= Tibbington =

Suburb of Tipton, West Midlands, England

Tibbington is a residential area of Tipton, a town in the West Midlands of England. It takes its name from the original 11th-century name of Tipton – Tibbingtone.

The Tibbington estate was mostly constructed during the 1920s and 1930s as one of Tipton UDC's first major council housing developments which were aimed at people being rehoused by slum clearances. This included Tipton's 2,000th council house on Central Avenue, which was opened on 21 December 1936 and followed a few months later by the area's 2,500th council house, also on the estate.

The estate's main through route is Central Avenue, which links Princes End High Street to Locarno Road, and is now a bus route.

Nearly 200 new houses were added to the estate in the 1950s with the development of Oval Road.

It is situated within the Princes End council ward, which is one of the most deprived parts of Sandwell. Princes End's problems are particularly highlighted on the Tibbington estate, where a high percentage of residents are unemployed and living on low incomes. Crime is a cause for serious concern in the area; with racism and anti-social behaviour being particularly high profile issues.

A private housing development was built on the south side of the estate in the 1970s following the infilling of a canal and the demolition of an aqueduct.

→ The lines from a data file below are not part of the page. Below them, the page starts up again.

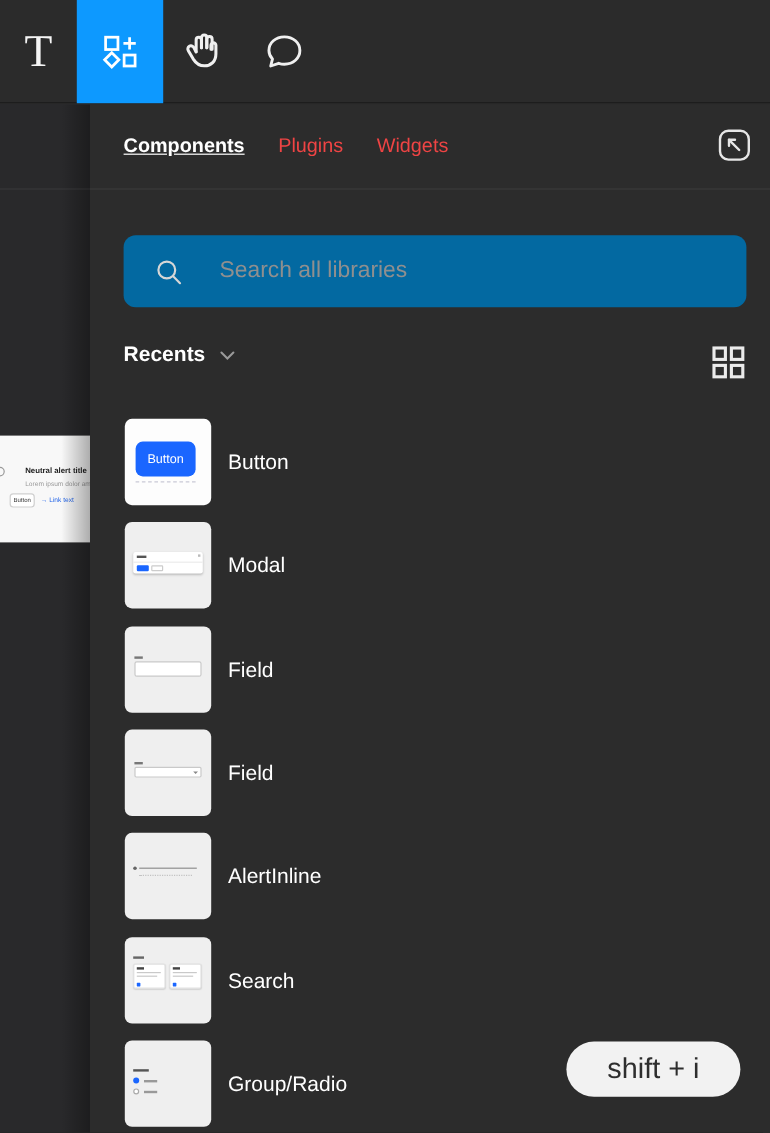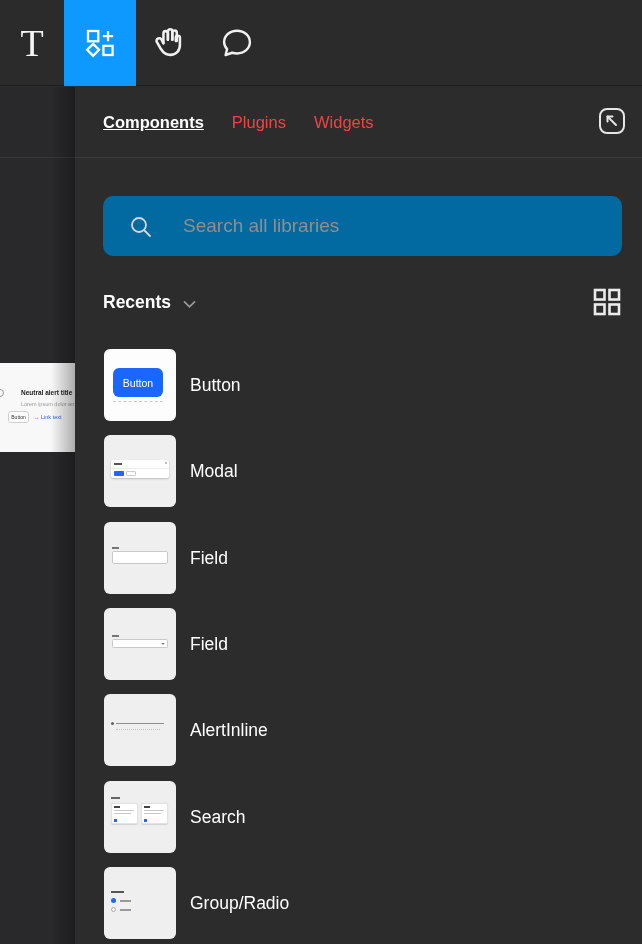"Recents" .section-row { align-items: center -> flex-start }
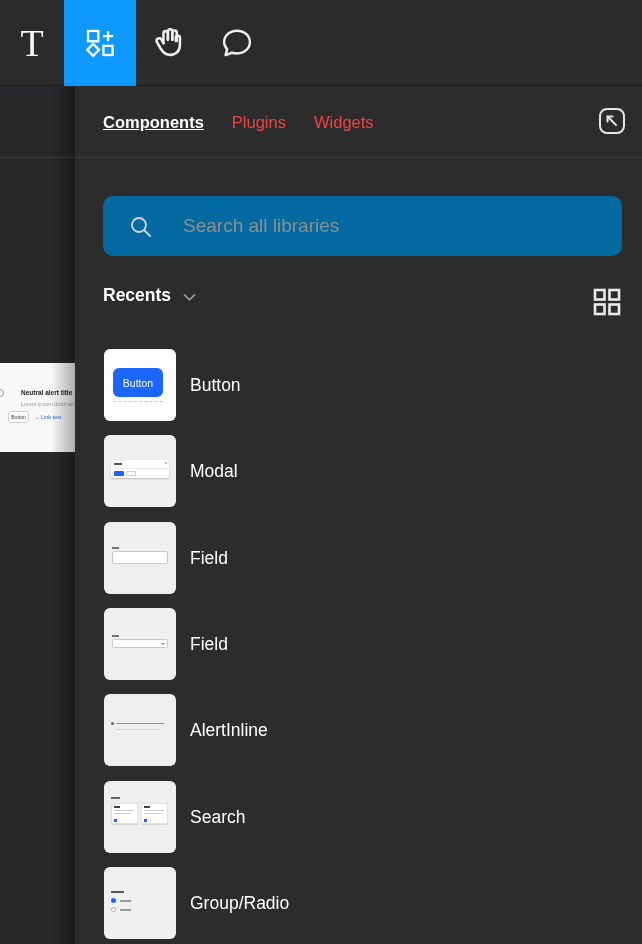"shift + i" div.shortcut-badge { html: none -> <div>shift + i</div> }
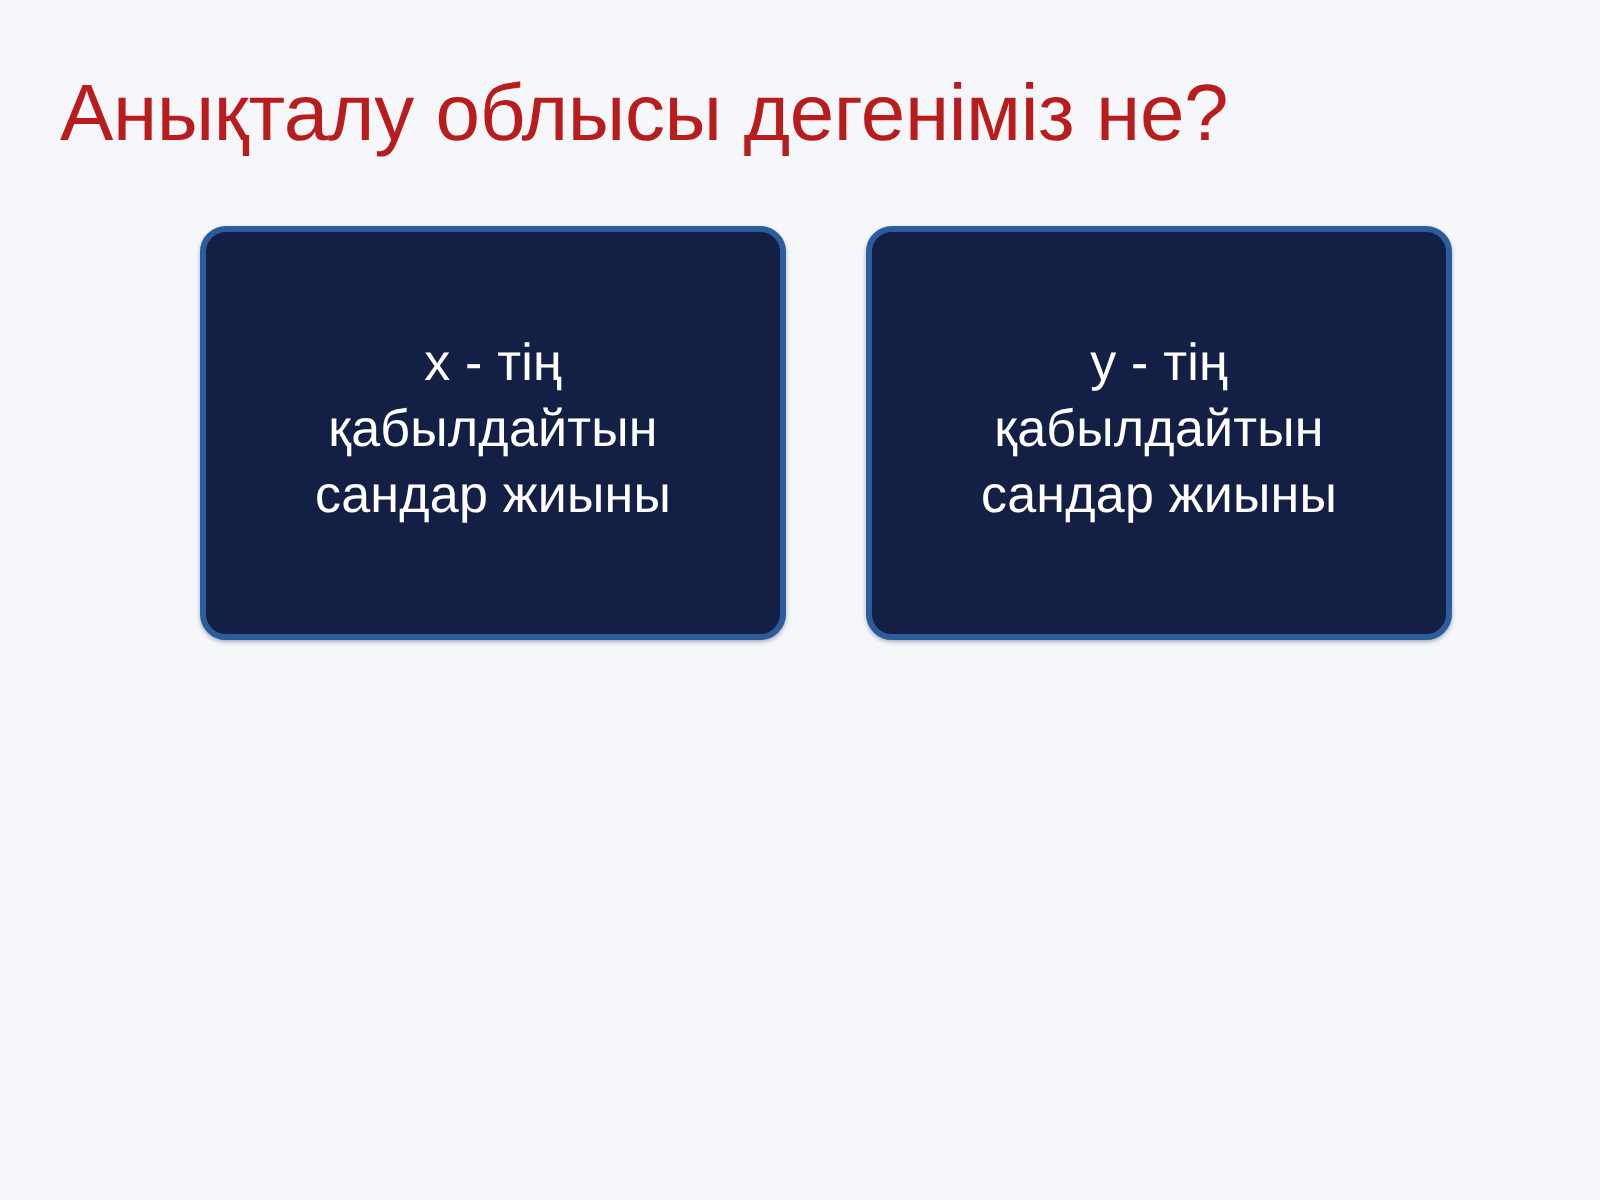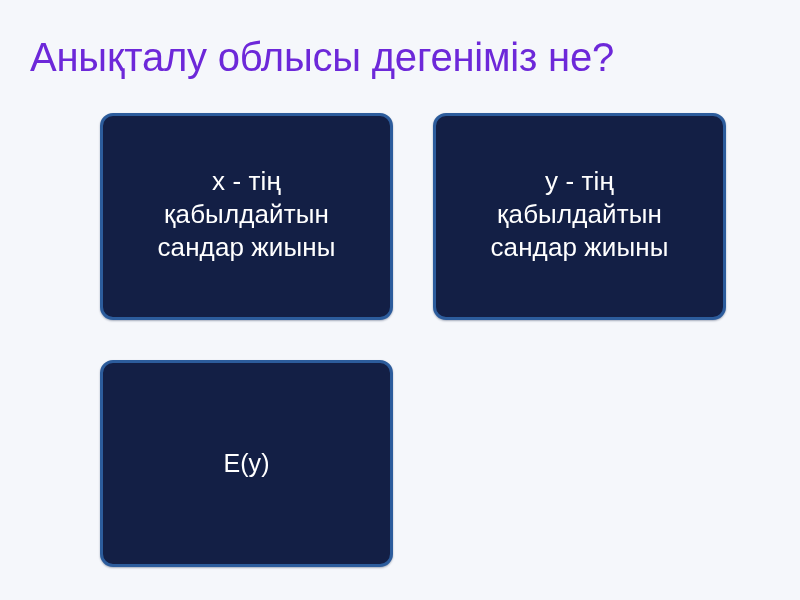"Анықталу облысы дегеніміз не?" .question-title { color: #6d28d9 -> #b91c1c }
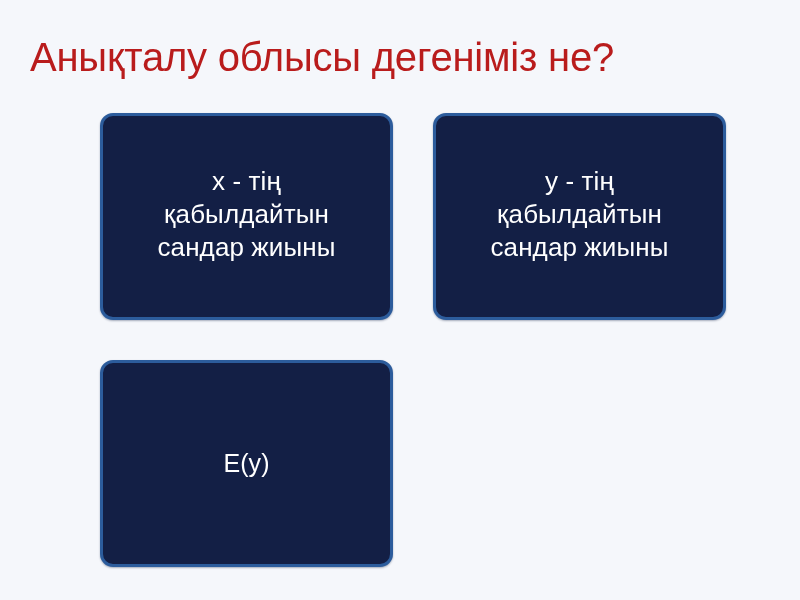"E(y)" div.answer-card { html: <div> <span>E(y)</span> </div> -> none }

A section of houses in Laburnum Road, Chestnut Avenue, Fern Avenue and Laurel Road were demolished in 2007 and later redeveloped with a small public park and new housing. All of Elm Crescent and several houses in Central Avenue were demolished in the early 1980s due to mining subsidence and the site was redeveloped as Walker Grange, a residential home for elderly people which was opened on 27 February 1992.